Track

The plain track is Hornby code 100 nickel silver semi-flexible and flexible track, joined by fishplates which are used just to hold the track together. Track is secured to the trackbed with track pins, knocked in with a pin hammer.

Points and crossings are Peco code 100 insulfrog and all points are large radius apart from three crossovers constructed from medium-radius points, and a three-way point. I did have two double slips in Pant-y-Fedwen Sidings, but I found that they were not being used to their full potential, so I removed them and replaced them with ordinary points. (The double slips were recycled as part of the scissors crossover in Fiddler’s Yard for a short while, until they were replaced by ordinary crossovers made up of large-radius points.)
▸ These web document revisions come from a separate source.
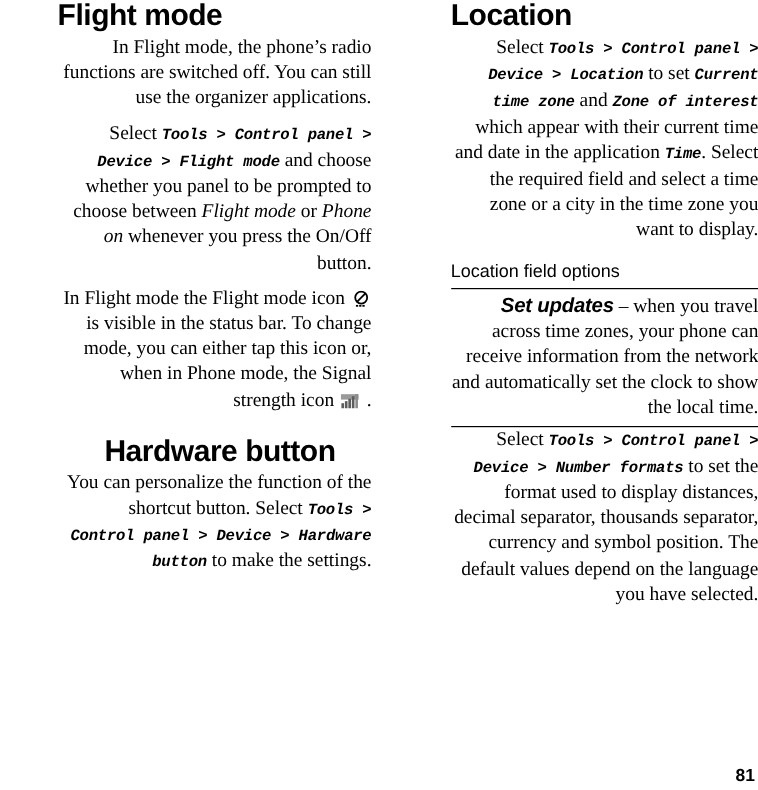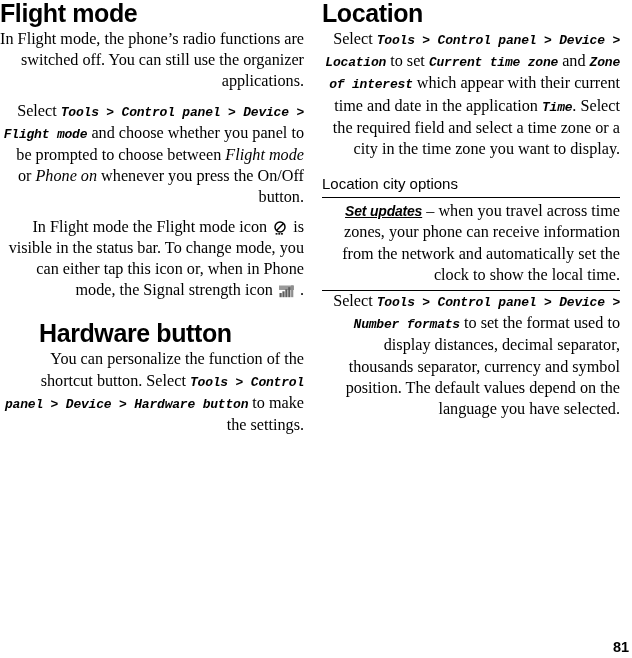"Flight mode" .col { margin-left: none -> 48px }
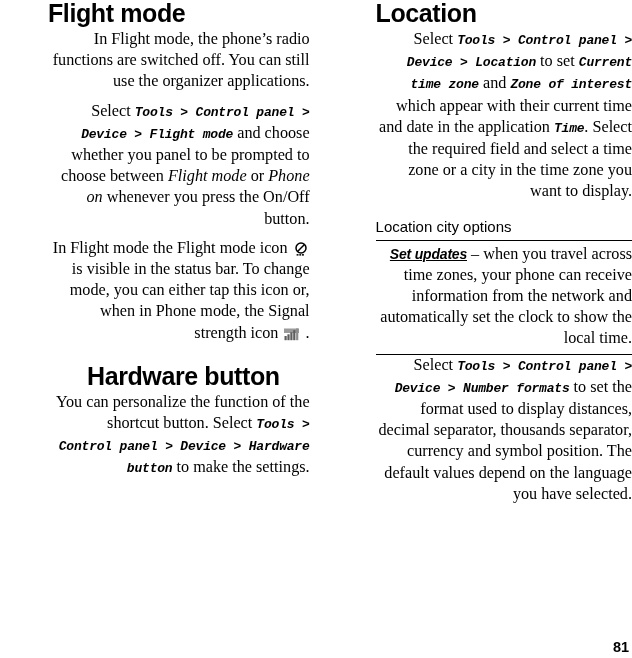"Location city options" h2.sub-title { text: city -> field }
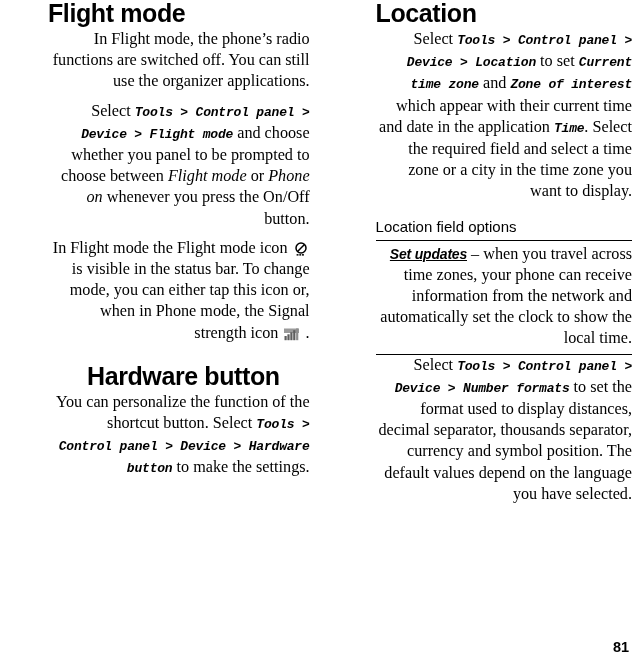"Set updates" .opt-term { font-size: 14px -> 17px; text-decoration: underline -> none }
After some time I decided I was not happy with the pointwork, mainly because in spite of Peco’s quoted nominal radius, the crossing angle of all their straight-road code 100 points is 12 degrees (equivalent of 1 in 4.7) which is too wide. So I decided to remove the old-style Peco points and replace them with numbered points from other ranges. At the same time I decided to convert from code 100 rail to code 70 or 83. The idea is that crossovers in the running lines will be 1 in 8, the crossovers at Fiddler’s Yard station throat will be replaced by a Shinohara 1 in 6 scissors crossover, and all other points will be 1 in 6, with the exception of a couple of Shinohara 1 in 10 that I bought to see what they were like. All the new points will have live frogs.

I will post a layout plan here when I get around to it.

Point motors are left out in the open, and not waterproofed. After trying electric point motors and failing miserably with them (the armatures rusted and jammed in the coils), I was going to connect all the points to a lever frame by means of the wire in tube method, when I discovered the Del-Aire system. I spent a very pleasant weekend installing the motors and connecting them to the old car tyre that I use as a compressed-air reservoir.

Some Del-Aire point motors in the staging This picture shows some of them installed in the exit to the staging.

(If anyone else in the UK is interested in obtaining these point motors, they are no longer available. However there is an alternative, called E-Z Air which is very similar. and these are available in the UK from Brandbright, in Norfolk.)

Track Cleaning

To clean the track I first use a stiff brush to remove the depredations of the local wildlife, together with an old dustpan brush to remove leaves and windfalls from the fruit trees that the railway runs alongside. If I haven’t run the railway for a while I burnish the rails with one of those very hard track cleaners made of (probably synthetic) rubber (this is definitely required for the first running session of the year, and once a month during the summer). Otherwise I wipe the rails with a cloth, such as those supplied with the Center-line track cleaning car.

Robin Blackbird
Some of the local wildlife that ravage the railway.